Desorganizador

DESORGANIZADOR
Rui Guilherme*

Para Amarante,
Com raiva, com amor e muita saudade.

 Por ordem médica, comprei um tal de Porta Med Super – organizador semanal de cápsulas, comprimidos e pílulas. O dispositivo contém 7 porta-cápsulas  destacáveis, com quatro compartimentos individuais cada (manhã, almoço, jantar e noite), um para cada dia da semana. Mais organizador impossível, inclusive ao dizer que serve para armazenar dia a dia “cápsulas, comprimidos e pílulas”; produtos que eu nem sabia que eram distintos um do outro, não sendo – como pensava na minha santa ignorância – senão meros sinônimos entre si.

Imagino como ficariam meu pai e o meu amigo/irmão Amarante  diante do Porta Med Super. Em nosso escritório de advocacia em Belém, na mesa de Papai era impossível enxergar-lhe o tampo: havia uma grande profusão de papéis, documentos, pedacinhos com anotações as mais diversas – um caos completo. E que ninguém se atrevesse a tentar arrumar: Papai jamais consentia, e a resposta que ele provavelmente daria diante de uma tentativa de invasão em sua profusão de papelório era a mesma que o Amarante um dia deu para a filha Tahys:- “Deixaaa isto aí que eu sou organizado na minha bagunça.”

Éramos quatro irmãos: Sérgio e eu; Amarante e Jorge. Os três primeiros, advogados; o último, médico. Do quarteto, sobrevivo eu, o derradeiro, o fona. Sérgio e Amarante estiveram juntos a maior parte de sua vida, desde a faculdade e no Departamento Jurídico do Banco da Amazônia em Belém, até nos anos que passaram em Macapá, trabalhando na Procuradoria Geral do Estado e morando na República Aristocrática de San Marino, meus vizinhos.
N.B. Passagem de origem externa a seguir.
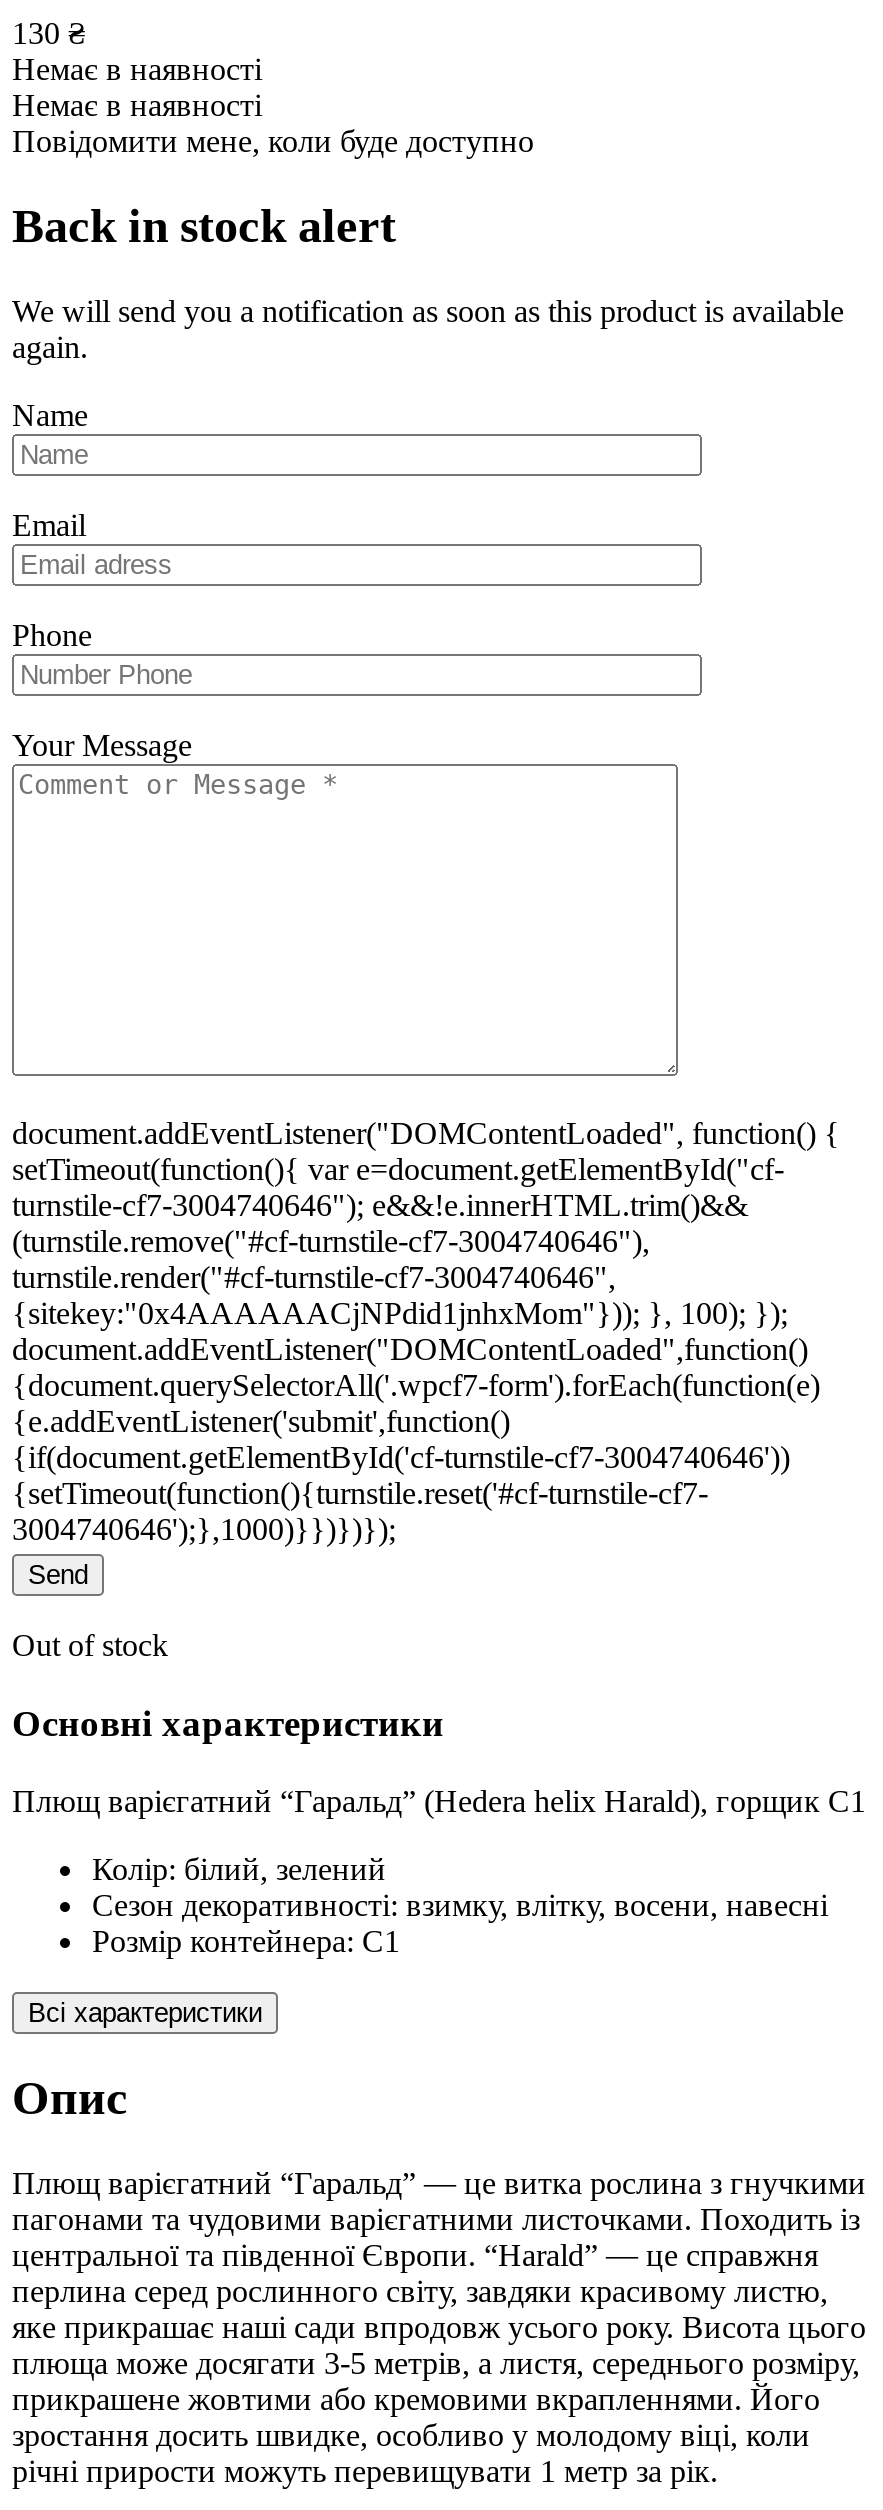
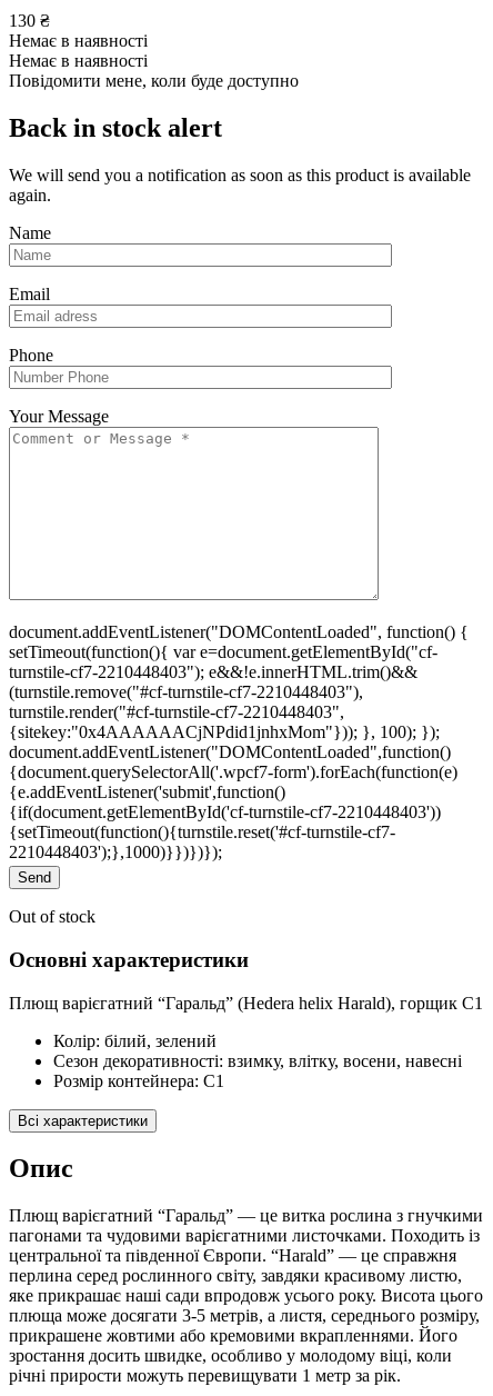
[12,1188,748,1294] turnstile-cf7-3004740646"); e&&!e.innerHTML.trim()&& | (turnstile.remove("#cf-turnstile-cf7-3004740646"), | turnstile.render("#cf-turnstile-cf7-3004740646", -> [9,663,417,721] turnstile-cf7-2210448403"); e&&!e.innerHTML.trim()&& | (turnstile.remove("#cf-turnstile-cf7-2210448403"), | turnstile.render("#cf-turnstile-cf7-2210448403",
[12,1440,790,1474] {if(document.getElementById('cf-turnstile-cf7-3004740646')) -> [9,803,441,821] {if(document.getElementById('cf-turnstile-cf7-2210448403'))
[12,1512,396,1546] 3004740646');},1000)}})})}); -> [9,843,222,861] 2210448403');},1000)}})})});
Lá chegou a ir em visita Jorge, médico, violonista, seresteiro emérito, cuidador de indígenas, mais parecido comigo do que com o irmão dele, assim como Sérgio e Amarante pareciam ser mais irmãos um do outro do que éramos Sérgio e eu, filhos do mesmo casal.

Dizem que sou organizado, e quem assim me julga, faz-me justiça. O Jorge, não sei. Do quarteto, foi o primeiro a deixar este planeta. Organizado sou, sem ser fanático. Mas gosto de ter tudo em seu devido lugar, até para evitar o saco que é de ter que ficar procurando as coisas. Já estando quase que com meu prazo de validade vencido, para continuar podendo escrever minhas mal traçadas linhas, ouvir meus concertos, ver meu futebol, inteirar-me do noticiário, ler meus livros, curtindo minhas memórias, amando meus amores e me esforçando para perdoar a quem me tem ofendido, tenho que fazer minha ginástica três vezes por semana, observar uma dieta pobre em gorduras e açúcar e tomar diariamente a bateria de remédios que o médico me prescreve. É aqui que entra o organizador Porta Med Super, do qual o Amarante iria fazer gozação. Ele e Sérgio, contrariando a aprovação que eu receberia do médico Jorge. Afinal de contas, ele e eu parecíamos mais um com o outro que com os nossos irmãos mais velhos.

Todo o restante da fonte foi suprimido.